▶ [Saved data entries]
▼

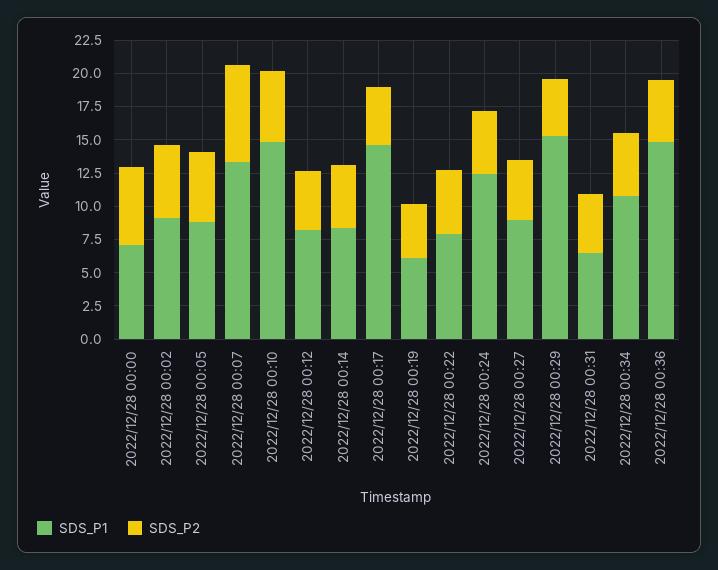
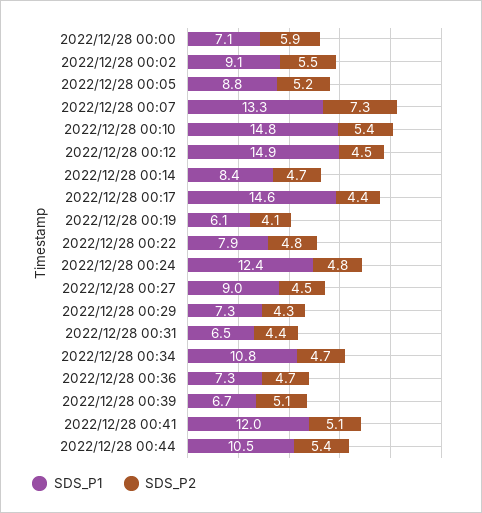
SDS_P1, 2022/12/28 00:12: 7.5 -> 14.9
SDS_P1, 2022/12/28 00:29: 15 -> 7.3
SDS_P1, 2022/12/28 00:36: 15 -> 7.3
SDS_P1, 2022/12/28 00:39: none -> 6.7
SDS_P2, 2022/12/28 00:39: none -> 5.1
SDS_P1, 2022/12/28 00:41: none -> 12
SDS_P2, 2022/12/28 00:41: none -> 5.1
SDS_P1, 2022/12/28 00:44: none -> 10.5
SDS_P2, 2022/12/28 00:44: none -> 5.4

▲

▶ [ACTIVITY] All of the records above are to be printed exactly, with every picture omitted.

▶ [FINISHED EXERCISE]
SDS_P1, 2022/12/28 00:12: 7.5 -> 14.9
SDS_P1, 2022/12/28 00:29: 15 -> 7.3
SDS_P1, 2022/12/28 00:36: 15 -> 7.3
SDS_P1, 2022/12/28 00:39: none -> 6.7
SDS_P2, 2022/12/28 00:39: none -> 5.1
SDS_P1, 2022/12/28 00:41: none -> 12
SDS_P2, 2022/12/28 00:41: none -> 5.1
SDS_P1, 2022/12/28 00:44: none -> 10.5
SDS_P2, 2022/12/28 00:44: none -> 5.4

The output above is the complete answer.